By Kaitlyn Maxfield
How do you go about telling someone you need help when you don’t quite believe it yourself?
When you are so vulnerable and low, that you feel like nothing is real any more? Like your reality is a dark cloud or a slow-motion black-and-white movie.
Imagine yourself sitting inside a small, cramped soundproof box with black tinted windows; you can see people walking past you completely unaware as to what is on the inside, yet they cannot hear your cries.
This is what depression feels like.
When I’m at my complete worst, I pull away from the world and disappear.
It feels like utter emptiness – a physical pain dragging my body and my mind into the ground and holding me down. This weight feels like several tonnes.
I might stare at a spot on the wall for an hour. I lose myself in dark thoughts, or just blankness, my mind channelling the emptiness that my whole body feels daily.
That’s hard to snap out of, regardless of how many times people tell me to “Snap out of it!” “Cheer up!” or “Smile a bit more!”
I would, if I could. But I can’t.
You see, I’ve spent a lot of time being on bad terms with my own mind. We’ve had our disagreements and we still don’t get along and it’s a very difficult thing to just ‘snap out’ of a mental state that you’ve been so comfortable in for so long.
With mental illnesses like these, the main things that they thrive on are secrecy and isolation so the more you hide away and push people away the more you will suffer in the long run.

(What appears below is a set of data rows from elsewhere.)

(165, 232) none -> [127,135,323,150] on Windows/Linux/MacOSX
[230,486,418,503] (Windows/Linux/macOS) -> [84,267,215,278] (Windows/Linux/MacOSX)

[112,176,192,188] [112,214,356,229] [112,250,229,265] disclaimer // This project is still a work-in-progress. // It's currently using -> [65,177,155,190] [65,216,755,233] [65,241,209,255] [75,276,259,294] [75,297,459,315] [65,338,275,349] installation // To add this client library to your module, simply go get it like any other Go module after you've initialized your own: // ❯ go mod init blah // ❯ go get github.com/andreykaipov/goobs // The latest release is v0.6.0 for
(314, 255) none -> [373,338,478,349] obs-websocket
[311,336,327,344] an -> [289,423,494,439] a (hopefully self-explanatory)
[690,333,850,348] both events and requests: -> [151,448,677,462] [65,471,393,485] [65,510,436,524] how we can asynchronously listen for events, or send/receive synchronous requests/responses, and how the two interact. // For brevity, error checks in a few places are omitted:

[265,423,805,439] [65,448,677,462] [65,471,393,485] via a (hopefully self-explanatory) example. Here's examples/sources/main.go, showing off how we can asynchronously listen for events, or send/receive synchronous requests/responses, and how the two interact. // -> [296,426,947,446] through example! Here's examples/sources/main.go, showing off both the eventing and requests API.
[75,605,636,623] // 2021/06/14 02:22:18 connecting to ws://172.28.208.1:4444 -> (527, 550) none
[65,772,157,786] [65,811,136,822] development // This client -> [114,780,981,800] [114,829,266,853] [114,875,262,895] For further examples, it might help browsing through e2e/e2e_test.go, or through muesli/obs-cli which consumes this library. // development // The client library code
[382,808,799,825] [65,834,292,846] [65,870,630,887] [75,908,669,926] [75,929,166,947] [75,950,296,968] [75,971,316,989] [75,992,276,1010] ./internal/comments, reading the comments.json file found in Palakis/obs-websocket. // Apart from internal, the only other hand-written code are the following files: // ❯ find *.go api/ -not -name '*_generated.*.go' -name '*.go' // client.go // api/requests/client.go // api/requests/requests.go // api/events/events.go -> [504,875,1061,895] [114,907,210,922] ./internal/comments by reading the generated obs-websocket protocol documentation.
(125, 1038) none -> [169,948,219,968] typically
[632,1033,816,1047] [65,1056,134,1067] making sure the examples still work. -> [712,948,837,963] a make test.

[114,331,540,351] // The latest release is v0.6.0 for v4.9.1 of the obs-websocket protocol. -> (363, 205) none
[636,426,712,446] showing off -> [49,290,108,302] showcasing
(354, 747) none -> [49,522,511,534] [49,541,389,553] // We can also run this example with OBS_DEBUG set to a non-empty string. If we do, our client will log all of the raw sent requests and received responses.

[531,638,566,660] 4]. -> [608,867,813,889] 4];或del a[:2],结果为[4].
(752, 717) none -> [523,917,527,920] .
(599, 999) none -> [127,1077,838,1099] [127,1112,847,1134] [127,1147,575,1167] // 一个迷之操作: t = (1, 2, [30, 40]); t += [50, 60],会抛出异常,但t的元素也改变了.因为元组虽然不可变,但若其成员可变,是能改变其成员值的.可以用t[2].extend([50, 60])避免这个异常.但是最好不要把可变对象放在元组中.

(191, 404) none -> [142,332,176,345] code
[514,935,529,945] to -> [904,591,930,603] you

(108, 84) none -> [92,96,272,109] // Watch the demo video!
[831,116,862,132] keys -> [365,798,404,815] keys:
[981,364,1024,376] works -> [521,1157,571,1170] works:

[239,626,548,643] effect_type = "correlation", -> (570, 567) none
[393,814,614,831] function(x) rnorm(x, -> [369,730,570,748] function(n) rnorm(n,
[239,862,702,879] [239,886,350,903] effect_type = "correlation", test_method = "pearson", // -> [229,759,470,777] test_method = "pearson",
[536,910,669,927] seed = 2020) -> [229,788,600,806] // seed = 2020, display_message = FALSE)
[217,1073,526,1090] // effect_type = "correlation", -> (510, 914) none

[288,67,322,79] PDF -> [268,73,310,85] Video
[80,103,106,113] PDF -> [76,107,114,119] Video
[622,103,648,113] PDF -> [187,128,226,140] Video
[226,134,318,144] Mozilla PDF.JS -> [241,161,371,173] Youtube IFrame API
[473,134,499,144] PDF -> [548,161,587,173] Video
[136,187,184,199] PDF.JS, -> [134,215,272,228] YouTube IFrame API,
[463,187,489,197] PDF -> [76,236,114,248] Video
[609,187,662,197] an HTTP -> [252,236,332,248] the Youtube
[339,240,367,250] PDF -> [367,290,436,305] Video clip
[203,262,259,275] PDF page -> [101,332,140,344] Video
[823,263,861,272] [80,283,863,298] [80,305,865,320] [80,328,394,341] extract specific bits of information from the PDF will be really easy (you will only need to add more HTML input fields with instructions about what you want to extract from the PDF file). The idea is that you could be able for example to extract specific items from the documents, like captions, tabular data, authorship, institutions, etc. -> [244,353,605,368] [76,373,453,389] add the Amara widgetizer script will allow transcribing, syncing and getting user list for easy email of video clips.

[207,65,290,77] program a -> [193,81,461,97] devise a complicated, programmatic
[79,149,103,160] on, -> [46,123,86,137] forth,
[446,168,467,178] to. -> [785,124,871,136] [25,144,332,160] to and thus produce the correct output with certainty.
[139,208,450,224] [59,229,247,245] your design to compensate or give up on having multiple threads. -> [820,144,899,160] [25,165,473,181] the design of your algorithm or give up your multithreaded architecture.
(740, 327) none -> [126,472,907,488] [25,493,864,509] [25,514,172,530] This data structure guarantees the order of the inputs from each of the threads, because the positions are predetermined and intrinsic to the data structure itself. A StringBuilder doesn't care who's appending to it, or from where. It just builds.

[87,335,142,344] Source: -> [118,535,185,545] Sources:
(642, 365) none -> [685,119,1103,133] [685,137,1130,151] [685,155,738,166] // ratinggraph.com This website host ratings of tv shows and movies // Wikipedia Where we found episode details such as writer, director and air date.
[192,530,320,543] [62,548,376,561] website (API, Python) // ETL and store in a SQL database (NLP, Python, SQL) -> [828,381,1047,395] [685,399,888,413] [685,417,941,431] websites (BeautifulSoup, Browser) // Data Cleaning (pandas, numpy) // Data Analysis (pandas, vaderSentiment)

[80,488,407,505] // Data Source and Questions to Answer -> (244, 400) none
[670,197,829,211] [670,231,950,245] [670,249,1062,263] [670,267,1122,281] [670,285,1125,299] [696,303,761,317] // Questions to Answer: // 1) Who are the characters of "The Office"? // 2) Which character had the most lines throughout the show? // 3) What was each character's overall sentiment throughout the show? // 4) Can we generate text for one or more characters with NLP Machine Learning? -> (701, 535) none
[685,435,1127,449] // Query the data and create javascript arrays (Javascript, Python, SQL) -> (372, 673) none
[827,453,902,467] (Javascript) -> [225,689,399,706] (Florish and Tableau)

From my own experiences I’ve found that being honest and open with people is one of the best ways of helping me move forward with my depression, as well as my eating disorder. The more you push yourself and talk about it, the more support you will receive, and the illness can no longer thrive on the isolation you once gave it.
I find honesty is the best medicine.
At the beginning of my downward spiral I felt extremely alone. Although I had my family around me who understood and supported me, I didn’t know anyone who was going through the same thing as me. Since opening up to people and writing blog posts like this I have found out that there are many people who are going through the exact same thing.
I always tell people to never be ashamed. Mental health is just as important as physical health! It takes so much energy out of you and it’s so exhausting battling with your own mind every day. The stigma around mental health is harmful, but you’re better than that. We all are. You know what it’s really like.
Together, we can overcome all the negative talk around having a mental health problem.
If you’re reading this and haven’t reached out for help yet, I understand you’re struggling at the moment, even though you might not admit it, but just remember that so many people out there care about you. The only person you’re being dishonest to is yourself. The only person who can make that important step to recovery is yourself.
So be brave, take a deep breath, everything is going to be okay.